* Directions for this task: Your output should match the listing below word for word, without any images.

* Extracted information:
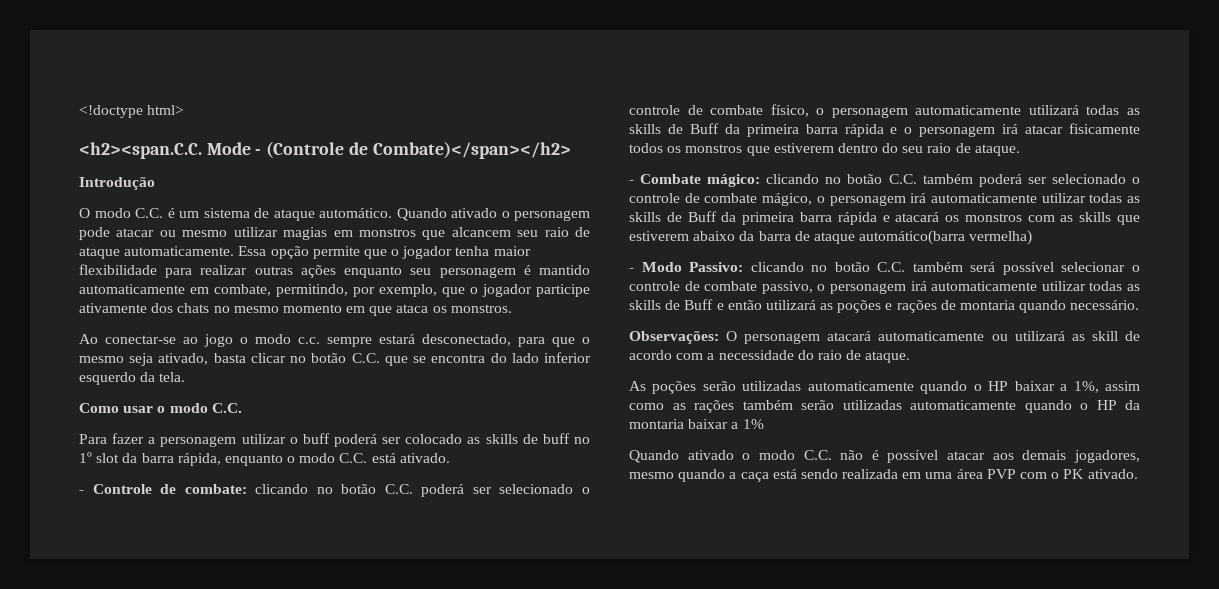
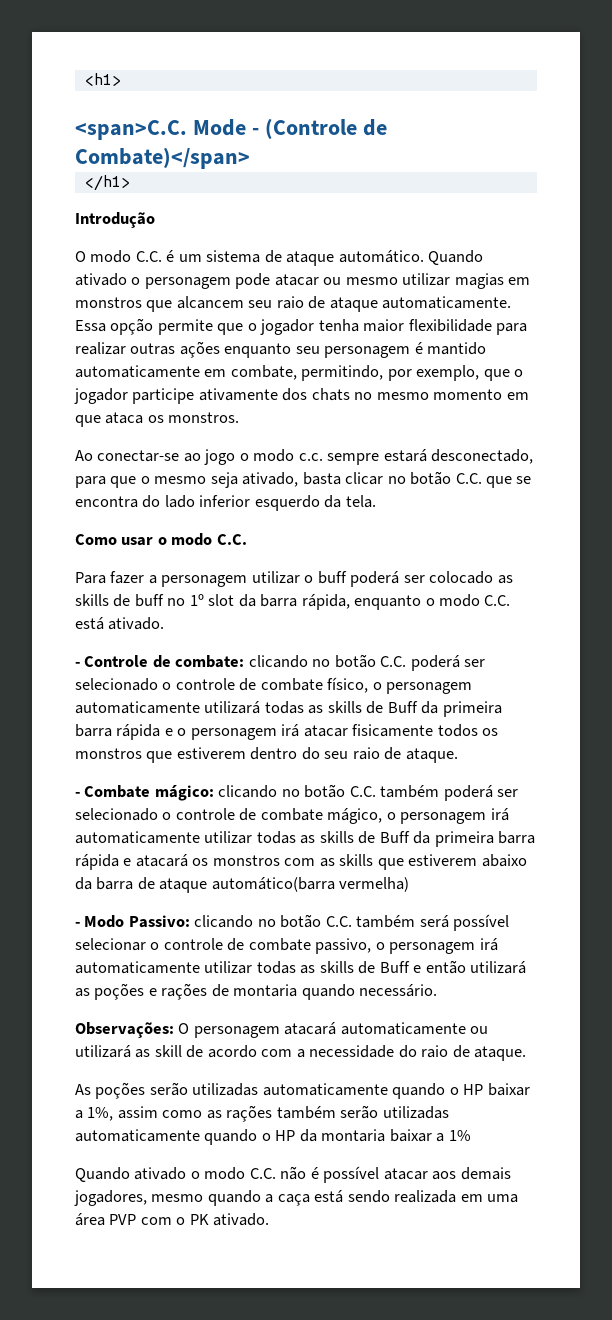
- <!doctype html>
- <h2><span.C.C. Mode - (Controle de Combate)</span></h2>
+ <h1>
+ <span>C.C. Mode - (Controle de Combate)</span>
+ </h1>

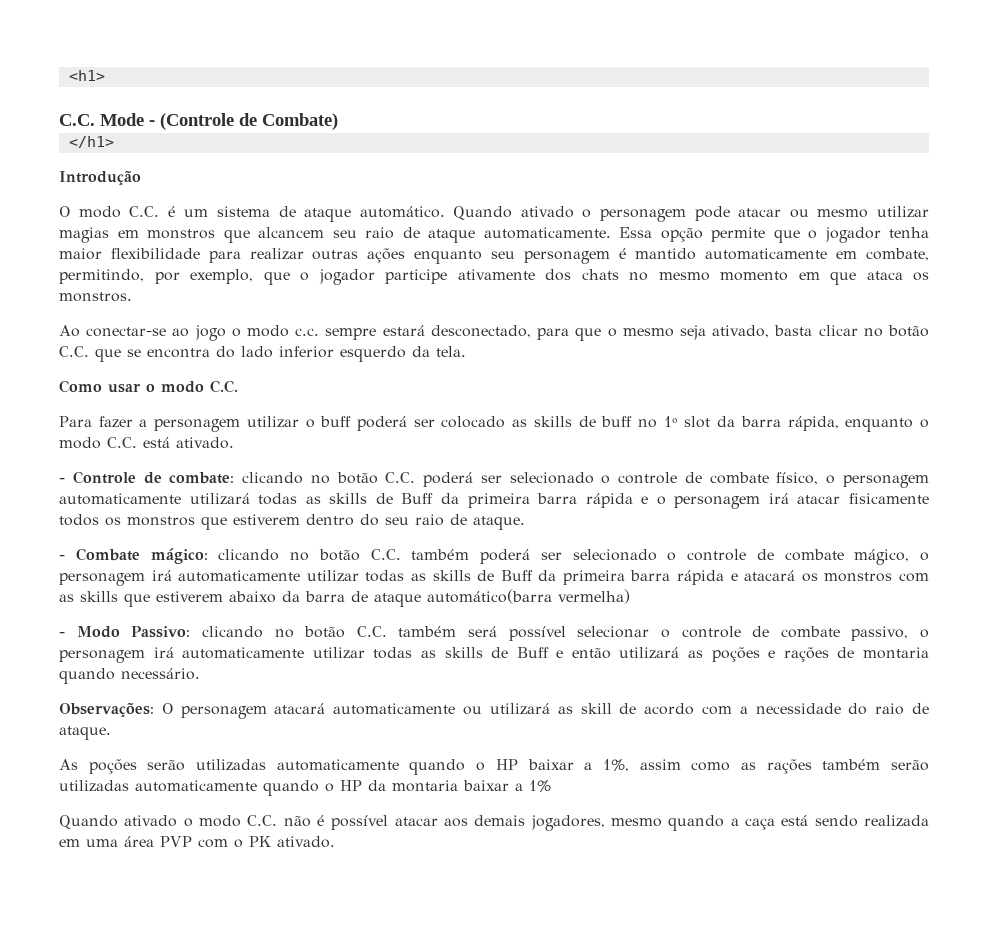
- <span>C.C. Mode - (Controle de Combate)</span>
+ C.C. Mode - (Controle de Combate)

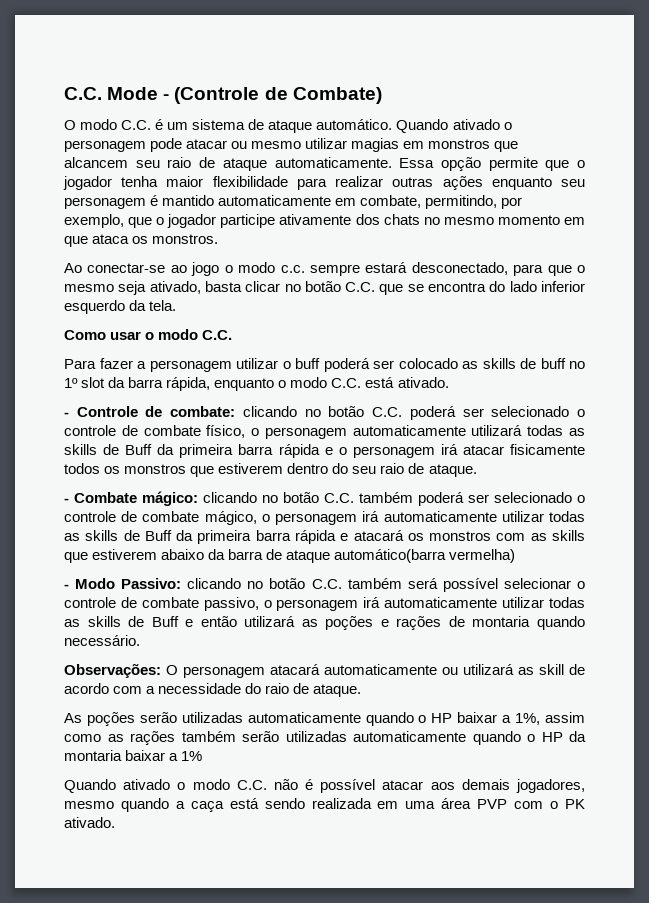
- <h1>
- </h1>
- Introdução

* Task solution:
- <!doctype html>
- <h2><span.C.C. Mode - (Controle de Combate)</span></h2>
+ <h1>
+ <span>C.C. Mode - (Controle de Combate)</span>
+ </h1>

- <span>C.C. Mode - (Controle de Combate)</span>
+ C.C. Mode - (Controle de Combate)

- <h1>
- </h1>
- Introdução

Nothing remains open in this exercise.